How to filter a list in J?

I'm currently learning the fascinating J programming language, but one thing I have not been able to figure out is how to filter a list.
Suppose I have the arbitrary list 3 2 2 7 7 2 9 and I want to remove the 2s but leave everything else unchanged, i.e., my result would be 3 7 7 9. How on earth do I do this?
The short answer
2 (~: # ]) 3 2 2 7 7 2 9
3 7 7 9
The long answer
I have the answer for you, but before you should get familiar with some details. Here we go.
Monads, dyads
There are two types of verbs in J: monads and dyads. The former accept only one parameter, the latter accept two parameters.
For example passing a sole argument to a monadic verb #, called tally, counts the number of elements in the list:
# 3 2 2 7 7 2 9
7
A verb #, which accepts two arguments (left and right), is called copy, it is dyadic and is used to copy elements from the right list as many times as specified by the respective elements in the left list (there may be a sole element in the list also):
0 0 0 3 0 0 0 # 3 2 2 7 7 2 9
7 7 7
Fork
There's a notion of fork in J, which is a series of 3 verbs applied to their arguments, dyadically or monadically.
Here's the diagram of a kind of fork I used in the first snippet:
x (F G H) y
G
/ \
F H
/ \ / \
x y x y
It describes the order in which verbs are applied to their arguments. Thus these applications occur:
2 ~: 3 2 2 7 7 2 9
1 0 0 1 1 0 1
The ~: (not equal) is dyadic in this example and results in a list of boolean values which are true when an argument doesn't equal 2. This was the F application according to diagram.
The next application is H:
2 ] 3 2 2 7 7 2 9
3 2 2 7 7 2 9
] (identity) can be a monad or a dyad, but it always returns the right argument passed to a verb (there's an opposite verb, [ which returns.. Yes, the left argument! :)
So far, so good. F and H after application returned these values accordingly:
1 0 0 1 1 0 1
3 2 2 7 7 2 9
The only step to perform is the G verb application.
As I noted earlier, the verb #, which is dyadic (accepts two arguments), allows us to duplicate the items from the right argument as many times as specified in the respective positions in the left argument.

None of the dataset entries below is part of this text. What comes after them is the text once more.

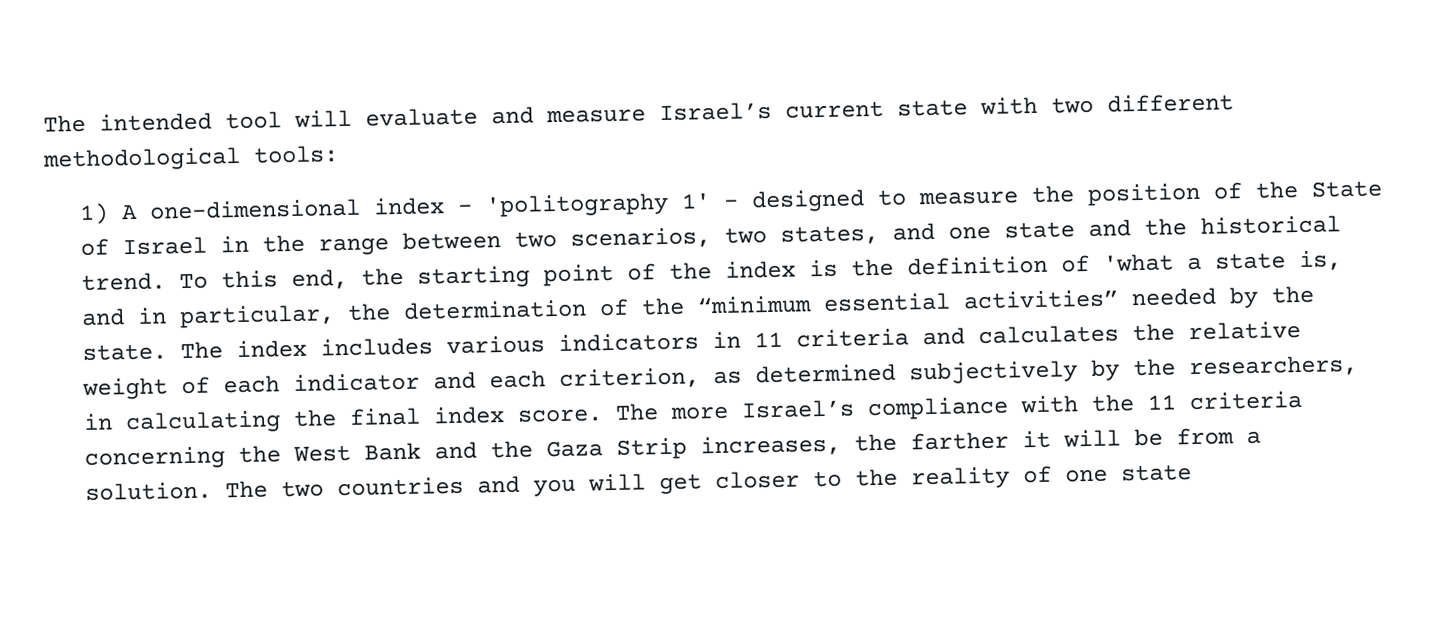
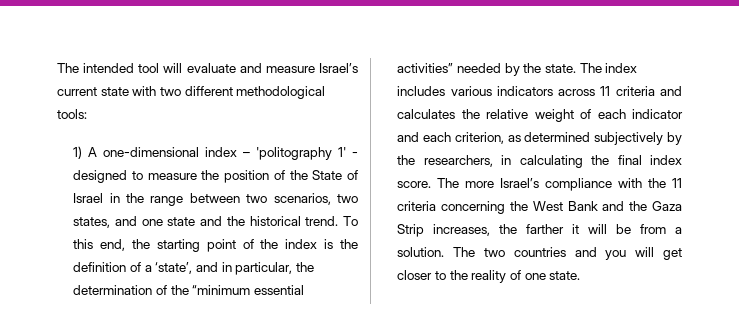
- To this end, the starting point of the index is the definition of 'what a state is, and in particular, the determination of the “minimum essential activities” needed by the state.
+ To this end, the starting point of the index is the definition of a ‘state’, and in particular, the determination of the “minimum essential activities” needed by the state.
- The index includes various indicators in 11 criteria and calculates the relative weight of each indicator and each criterion, as determined subjectively by the researchers, in calculating the final index score.
+ The index includes various indicators across 11 criteria and calculates the relative weight of each indicator and each criterion, as determined subjectively by the researchers, in calculating the final index score.
- The two countries and you will get closer to the reality of one state
+ The two countries and you will get closer to the reality of one state.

Hence:
1 0 0 1 1 0 1 # 3 2 2 7 7 2 9
3 7 7 9
We've just got the list filtered out of 2s.
Reference
Slightly different kind of fork, hook and other primitves (including abovementioned ones) are described in these two documents:
A Brief J Reference (175 KiB)
Easy-J. An Introduction to the World's most Remarkable Programming Language (302 KiB)
Other useful sources of information are the Jsoftware site with their wiki and a few mail list archives in internets.
Just to be sure it's clear, the direct way - to answer the original question - is this:
3 2 2 7 7 2 9 -. 2
This returns
3 7 7 9
The more elaborate method - generating the boolean and using it to compress the vector - is more APLish.
To answer the other question in the very long post, to return the first element and the number of times it occurs, is simply this:
({. , {. +/ .= ]) 1 4 1 4 2 1 3 5
1 3
This is a fork using "{." to get the first item, "{. +/ . = ]" to add up the number of times the first item equals each element, and "," as the middle verb to concatenate these two parts.
Also:
2 ( -. ~ ]) 3 2 2 7 7 2 9
3 7 7 9
There are a million ways to do this - it bothers me, vaguely, that these these things don't evaluate strictly right to left, I'm an old APL programmer and I think of things as right to left even when they ain't.
If it were a thing that I was going to put into a program where I wanted to pull out some number and the number was a constant, I would do the following:
(#~ 2&~:) 1 3 2 4 2 5
1 3 4 5
This is a hook sort of thing, I think. The right half of the expression generates the truth vector regarding which are not 2, and then the octothorpe on the left has its arguments swapped so that the truth vector is the left argument to copy and the vector is the right argument. I am not sure that a hook is faster or slower than a fork with an argument copy.
+/3<+/"1(=2&{"1)/:~S:_1{;/5 6$1+i.6
156
This above program answers the question, "For all possible combinations of Yatzee dice, how many have 4 or 5 matching numbers in one roll?" It generates all the permutations, in boxes, sorts each box individually, unboxing them as a side effect, and extracts column 2, comparing the box against their own column 2, in the only successful fork or hook I've ever managed to write. The theory is that if there is a number that appears in a list of 5, three or more times, if you sort the list the middle number will be the number that appears with the greatest frequency. I have attempted a number of other hooks and/or forks and every one has failed because there is something I just do not get. Anyway that truth table is reduced to a vector, and now we know exactly how many times each group of 5 dice matched the median number. Finally, that number is compared to 3, and the number of successful compares (greater than 3, that is, 4 or 5) are counted.
This program answers the question, "For all possible 8 digit numbers made from the symbols 1 through 5, with repetition, how many are divisible by 4?"
I know that you need only determine how many within the first 25 are divisible by 4 and multiply, but the program runs more or less instantly. At one point I had a much more complex version of this program that generated the numbers in base 5 so that individual digits were between 0 and 4, added 1 to the numbers thus generated, and then put them into base 10. That was something like 1+(8$5)#:i.5^8
+/0=4|,(8$10)#. >{ ;/ 8 5$1+i.5
78125
As long as I have solely verb trains and selection, I don't have a problem. When I start having to repeat my argument within the verb so that I'm forced to use forks and hooks I start to get lost.
For example, here is something I can't get to work.
((1&{~+/)*./\(=1&{))1 1 1 3 2 4 1
I always get Index Error.
The point is to output two numbers, one that is the same as the first number in the list, the second which is the same as the number of times that number is repeated.
So this much works:
*./\(=1&{)1 1 1 3 2 4 1
1 1 1 0 0 0 0
I compare the first number against the rest of the list. Then I do an insertion of an and compression - and this gives me a 1 so long as I have an unbroken string of 1's, once it breaks the and fails and the zeros come forth.
I thought that I could then add another set of parens, get the lead element from the list again, and somehow record those numbers, the eventual idea would be to have another stage where I apply the inverse of the vector to the original list, and then use $: to get back for a recursive application of the same verb. Sort of like the quicksort example, which I thought I sort of understood, but I guess I don't.
But I can't even get close. I will ask this as a separate question so that people get proper credit for answering.